**Assigned task**
Your answer must be an exact copy of the lines from the one holding "Pohanková lámanka - Šmajstrla" through the last line of the entries below, with nothing added.

**Material provided**
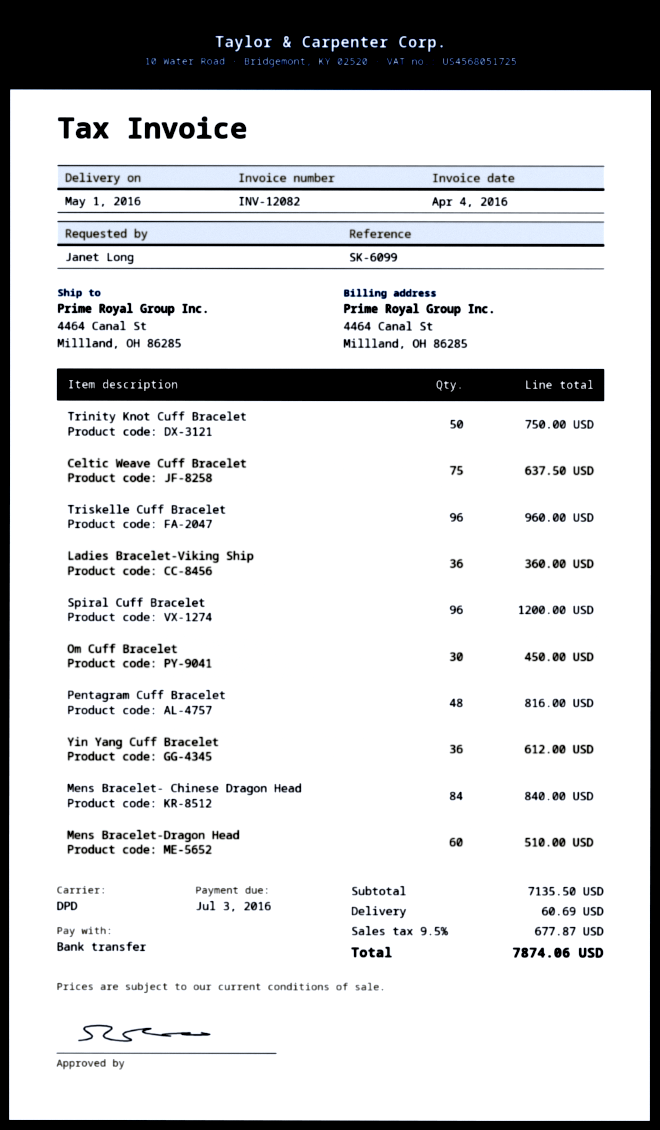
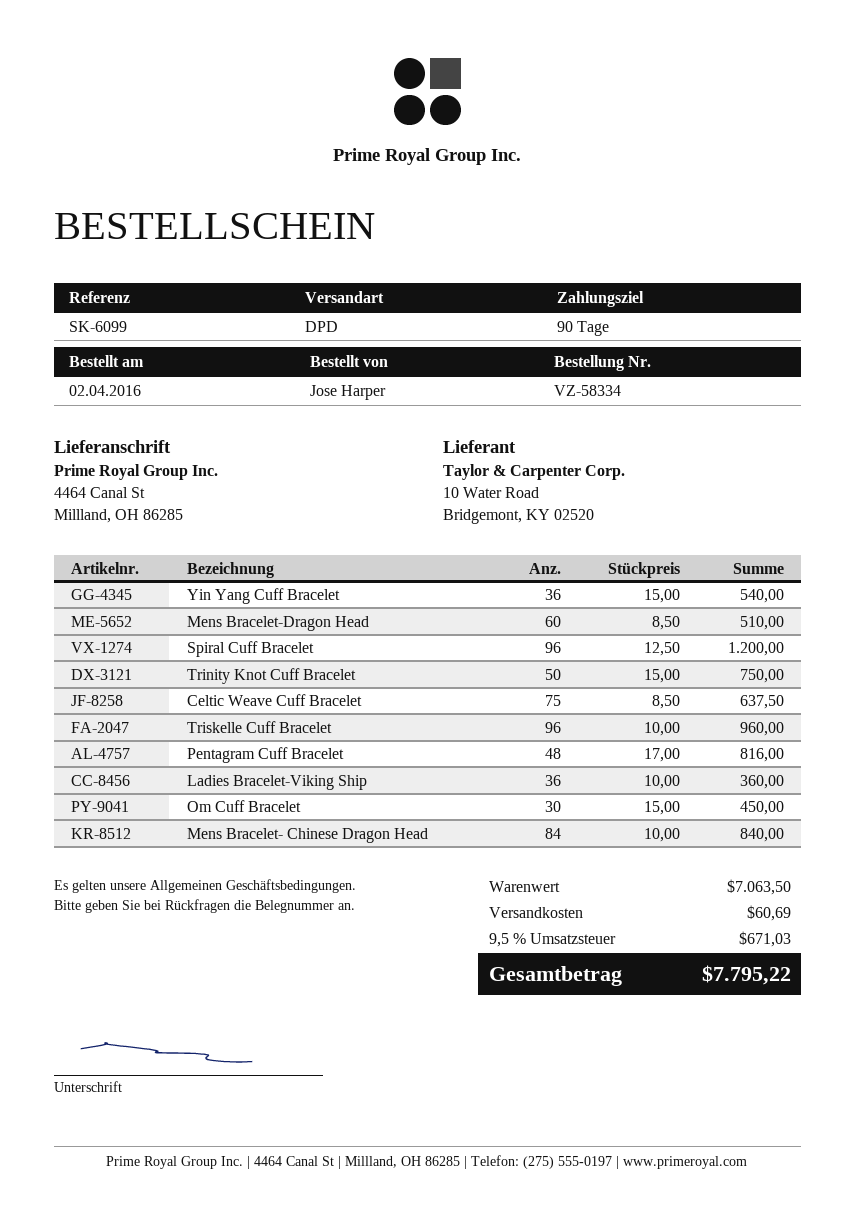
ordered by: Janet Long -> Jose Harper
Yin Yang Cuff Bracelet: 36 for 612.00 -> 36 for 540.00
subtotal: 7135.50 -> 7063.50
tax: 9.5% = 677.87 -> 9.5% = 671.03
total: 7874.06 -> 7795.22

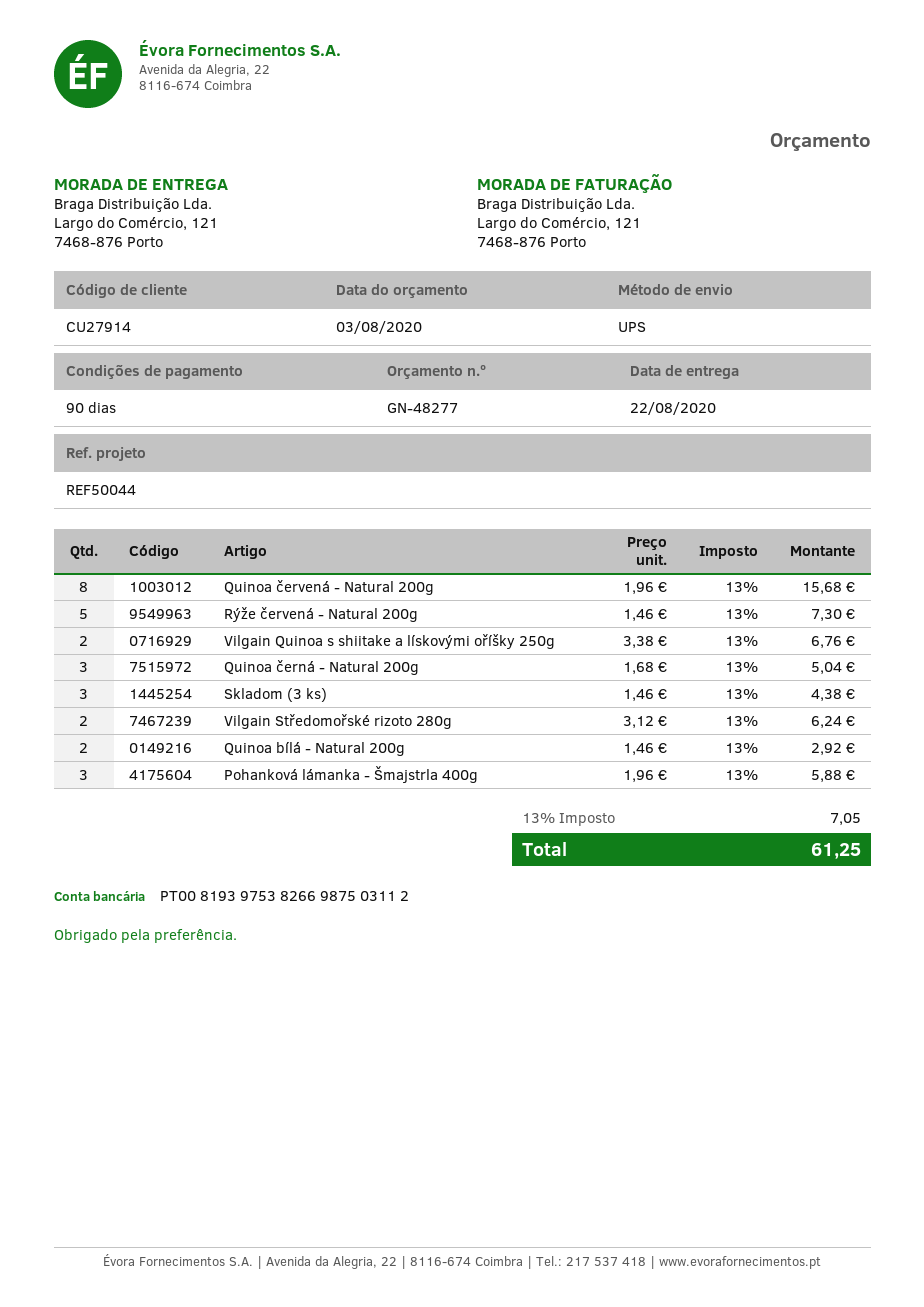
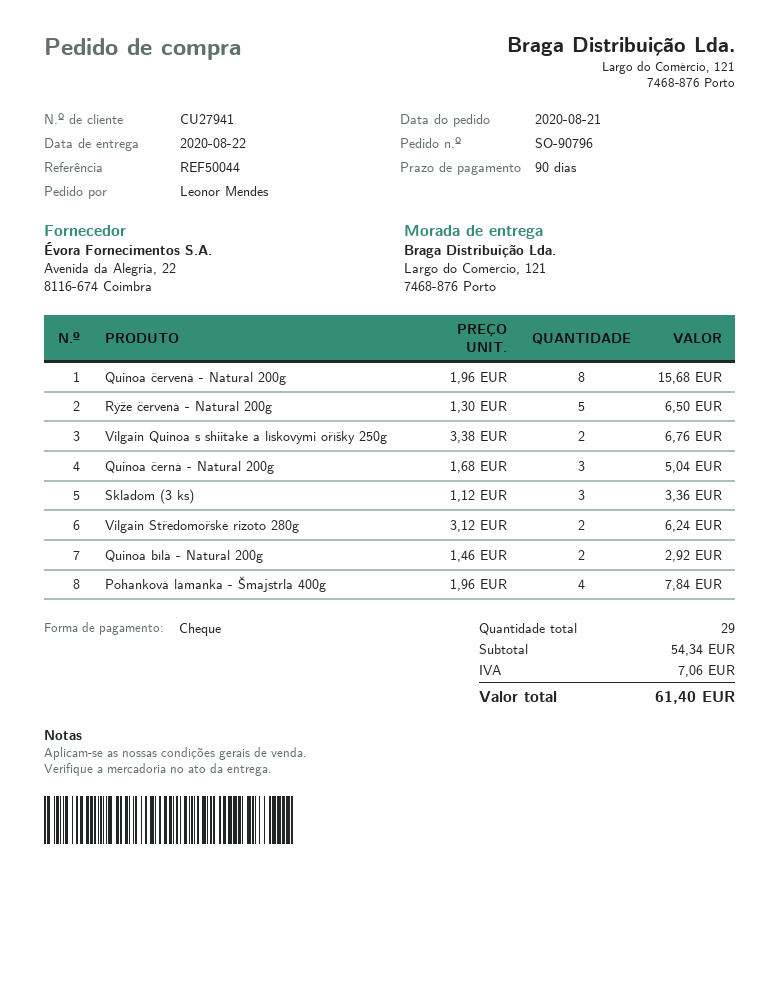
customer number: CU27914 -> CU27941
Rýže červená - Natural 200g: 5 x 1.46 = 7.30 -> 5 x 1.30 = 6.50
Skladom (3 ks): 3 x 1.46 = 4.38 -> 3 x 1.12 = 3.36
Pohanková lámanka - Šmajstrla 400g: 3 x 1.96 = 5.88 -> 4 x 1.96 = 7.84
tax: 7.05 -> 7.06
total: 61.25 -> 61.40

**Answer for the task**
Pohanková lámanka - Šmajstrla 400g: 3 x 1.96 = 5.88 -> 4 x 1.96 = 7.84
tax: 7.05 -> 7.06
total: 61.25 -> 61.40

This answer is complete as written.